Discographie & Chroniques # 5

"From Dawn to Dust & Backwards" - 1997

Cover art · JM Mathoul & Hervé Borbé

Paul Buck quitte 48 Cameras. Cependant, le groupe entreprend aussitôt l'enregistrement d'un quatrième CD. Rodolphe Burger - de Kat Onoma - participe à l'aventure... En octobre 1997, paraît ainsi, toujours sur le label Besides, le quatrième CD du groupe, "From Dawn to Dust & Backwards".

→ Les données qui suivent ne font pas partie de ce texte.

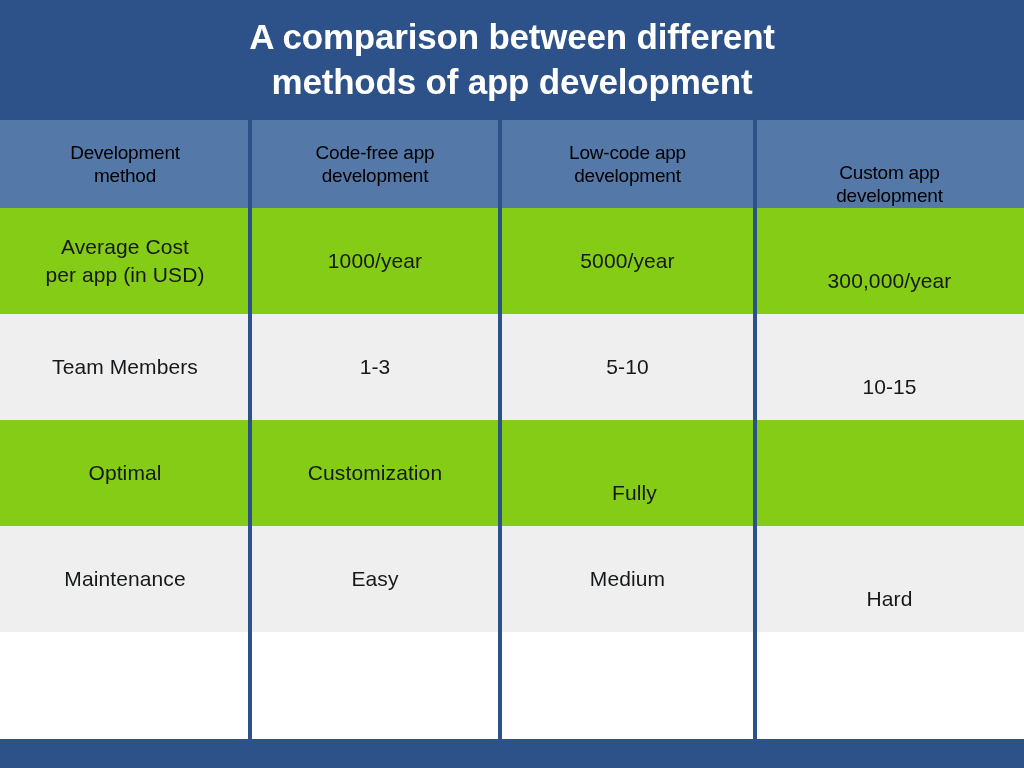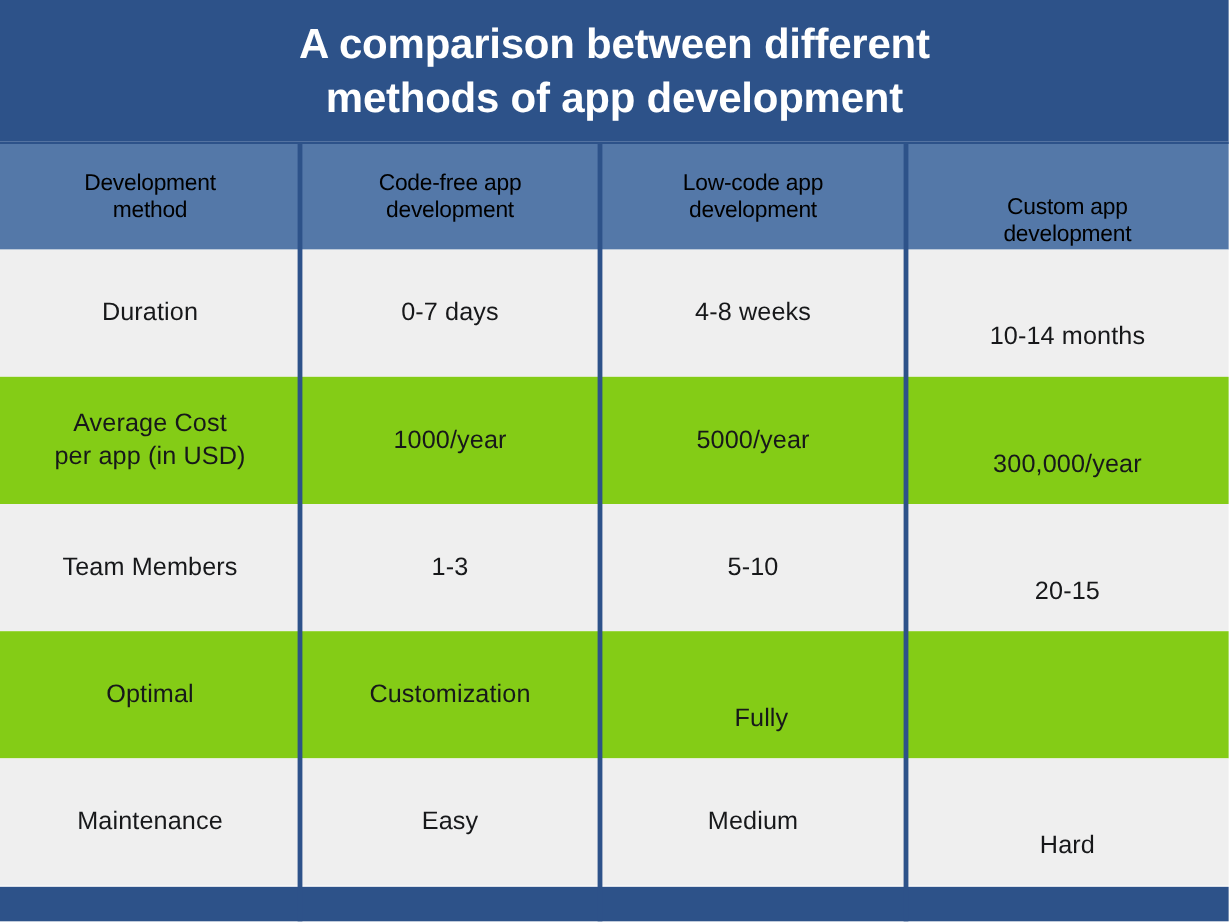"Duration" div.row { html: <div> <div>Duration</div> <div>0-7 days</div> <div>4-8 weeks</div> <div>10-14 months</div> </div> -> none }
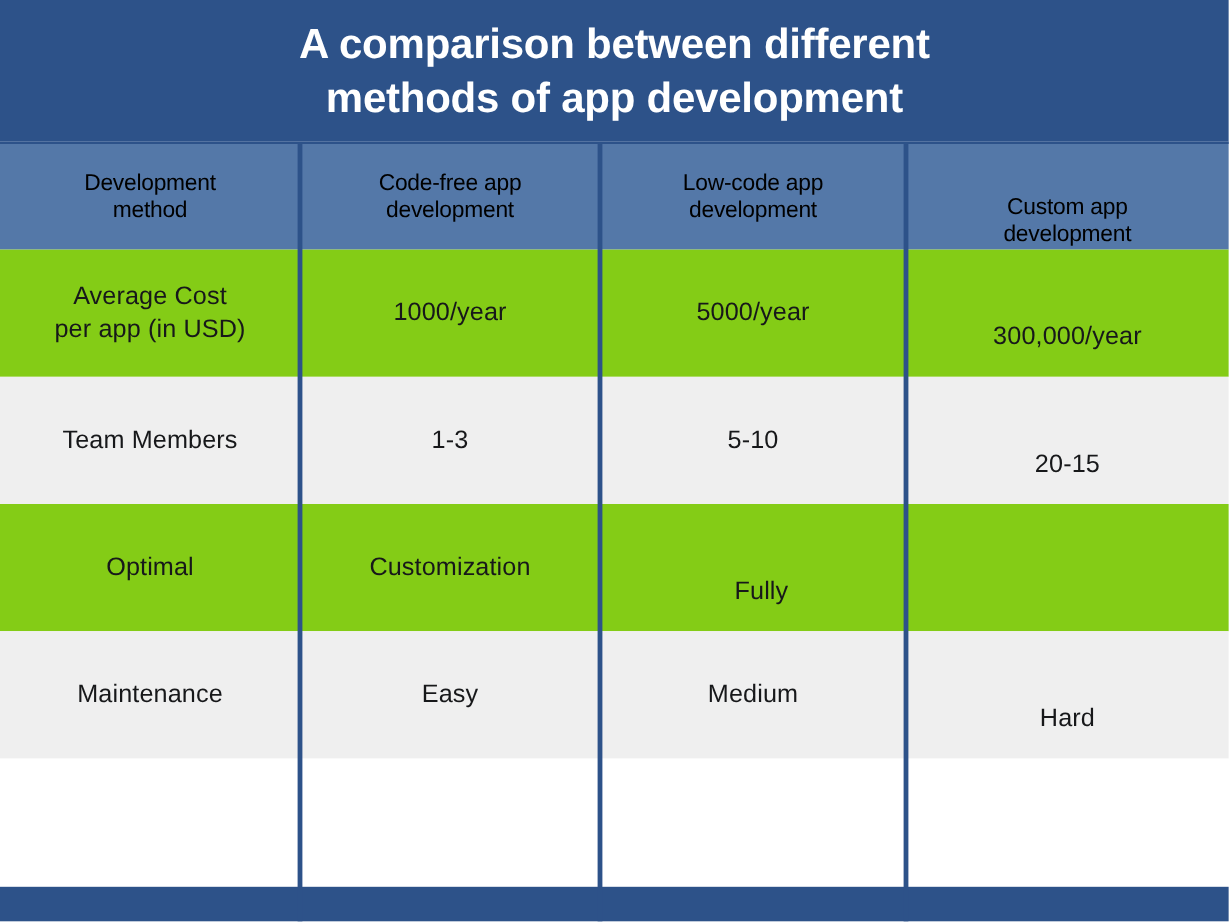"20-15" div.cell { text: 20-15 -> 10-15 }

"Tantôt médiévale, tantôt ethnique, souvent sombre, quelquefois colorée, l'illustration instrumentale ne découle pas d'une composition couchée sur le papier, mais plutôt d'un collage (...). Quelque part entre Current 93, Third Ear Band, Robert Wyatt ou Psychic TV, 48 Cameras nous invite à explorer notre face cachée, sans perdre contact avec les réalités. Les canons traditionnels du rock sont gentiment balayés. Nos sens retrouvent une certaine virginité au contact de cette singulière construction sonore."
      in Prog-Résiste
      1997 [Belgique]"

(...) Les superbes vocaux, majoritairement féminins, occupent désormais l'avant-plan d'une musique sans cesse en mouvement, en quête de sons électriques & ethniques. Et ces voix apportent une touche céleste, aérienne, jamais utilisées auparavant. Je ne sais qui, d'elles ou de la musique, s'est adaptée à l'autre : le principal réside dans cette harmonieuse rencontre."
      in Dévor-Rock
      1997 [Belgique]

 

" Jean Marie Mathoul a pris un risque. Un gros. Jusqu'ici, l'histoire de 48 Cameras était liée à sa volonté d'être l'âme d'un groupe différent. Une histoire brillante, riche de trois compacts où se déclinent des atmosphères rencontrées nulle part ailleurs. ( ...) Sur From Dawn to Dust & Backwards, la participation de Paul Buck est quasi imperceptible. (...) Sans cette voix, le propos se dilue un peu. Impression diffuse & impalpable, sans doute provoquée par la perte d'un repère auquel se substitue parfois un chant féminin qui ne convainc pas vraiment. Sensation désagréable qui nous ferait presque oublier de dire que ce dernier album de 48 Cameras est riche & intrigant "
      in Moffo
      1997 [Belgique]

" (...) Ce disque est à la fois la suite logique, la continuité des précédents & une étape importante pour plusieurs raisons. Car on remarque d'emblée la quasi absence de Paul Buck (...). Cette voix à laquelle on s'était habitué & qui avait fini par devenir un trade-mark incontournable. Et le corollaire : l'apparition de chants féminins. (...) Quelques concerts seraient même prévus au printemps. On pourrait alors se rendre compte, physiquement, de la réelle splendeur de cette musique narrative, contemplatrice & mobile, discrètement bercée d'heureuses influences (...) "
      in Rif Raf
      1997 [Belgique]

" Depuis les débuts de ce collectif internationaliste à géométrie variable, seul Jean Marie Mathoul reste à la barre d'un bateau qui a souvent tangué mais jamais chaviré (...). Il nous livre aujourd'hui un quatrième album qui allie la touchante intimité des éternels amateurs & la maturité que donnent les écueils franchis dans la douleur. Sur des plages douces & mélancoliques, un homme nous dit, en français & en anglais, sa littérature intérieure, entre Eugène Savitzkaya & le fantôme d'un poète beat. (...) Aller-retour des regards & des mémoires ; les dérives s'imaginent ici à travers des vitres mouillées. Cette pluie ressemble parfois à une caresse ".